_The problem_
Among the entries below, find the line with "none -> <div>Petak", then quote it and each following line up to and including the line with "html: <div>Device:</div> ->", and nothing else.

_Dataset extract_
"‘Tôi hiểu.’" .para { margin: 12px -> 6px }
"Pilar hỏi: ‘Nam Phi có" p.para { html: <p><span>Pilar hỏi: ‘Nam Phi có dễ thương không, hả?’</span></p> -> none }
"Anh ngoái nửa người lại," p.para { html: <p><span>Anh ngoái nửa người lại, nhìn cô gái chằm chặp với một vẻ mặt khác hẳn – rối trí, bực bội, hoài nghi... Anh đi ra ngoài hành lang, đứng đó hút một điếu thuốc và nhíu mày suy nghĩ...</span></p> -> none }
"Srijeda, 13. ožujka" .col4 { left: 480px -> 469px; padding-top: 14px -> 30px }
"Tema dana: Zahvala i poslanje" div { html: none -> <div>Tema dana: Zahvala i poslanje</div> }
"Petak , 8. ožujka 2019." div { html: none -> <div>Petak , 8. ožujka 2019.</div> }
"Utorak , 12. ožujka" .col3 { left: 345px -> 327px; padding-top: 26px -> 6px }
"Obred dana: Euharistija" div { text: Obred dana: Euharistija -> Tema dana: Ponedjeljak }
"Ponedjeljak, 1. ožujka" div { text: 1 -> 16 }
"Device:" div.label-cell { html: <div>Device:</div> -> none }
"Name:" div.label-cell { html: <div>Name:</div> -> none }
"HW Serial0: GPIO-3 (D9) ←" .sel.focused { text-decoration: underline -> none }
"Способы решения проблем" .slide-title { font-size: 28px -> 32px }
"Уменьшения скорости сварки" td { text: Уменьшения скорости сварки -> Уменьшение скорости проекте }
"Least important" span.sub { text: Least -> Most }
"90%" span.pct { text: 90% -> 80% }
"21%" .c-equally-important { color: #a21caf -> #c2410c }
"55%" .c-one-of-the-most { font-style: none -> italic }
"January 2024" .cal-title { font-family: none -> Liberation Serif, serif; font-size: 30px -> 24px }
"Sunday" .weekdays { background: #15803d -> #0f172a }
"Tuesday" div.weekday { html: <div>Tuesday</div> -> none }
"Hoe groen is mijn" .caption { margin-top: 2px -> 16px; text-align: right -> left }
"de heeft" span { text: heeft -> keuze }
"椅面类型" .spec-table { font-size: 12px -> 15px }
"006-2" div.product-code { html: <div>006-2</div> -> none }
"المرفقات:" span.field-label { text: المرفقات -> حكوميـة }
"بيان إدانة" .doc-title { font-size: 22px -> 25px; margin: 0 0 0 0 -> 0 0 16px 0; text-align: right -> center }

_Answer for the task_
"Petak , 8. ožujka 2019." div { html: none -> <div>Petak , 8. ožujka 2019.</div> }
"Utorak , 12. ožujka" .col3 { left: 345px -> 327px; padding-top: 26px -> 6px }
"Obred dana: Euharistija" div { text: Obred dana: Euharistija -> Tema dana: Ponedjeljak }
"Ponedjeljak, 1. ožujka" div { text: 1 -> 16 }
"Device:" div.label-cell { html: <div>Device:</div> -> none }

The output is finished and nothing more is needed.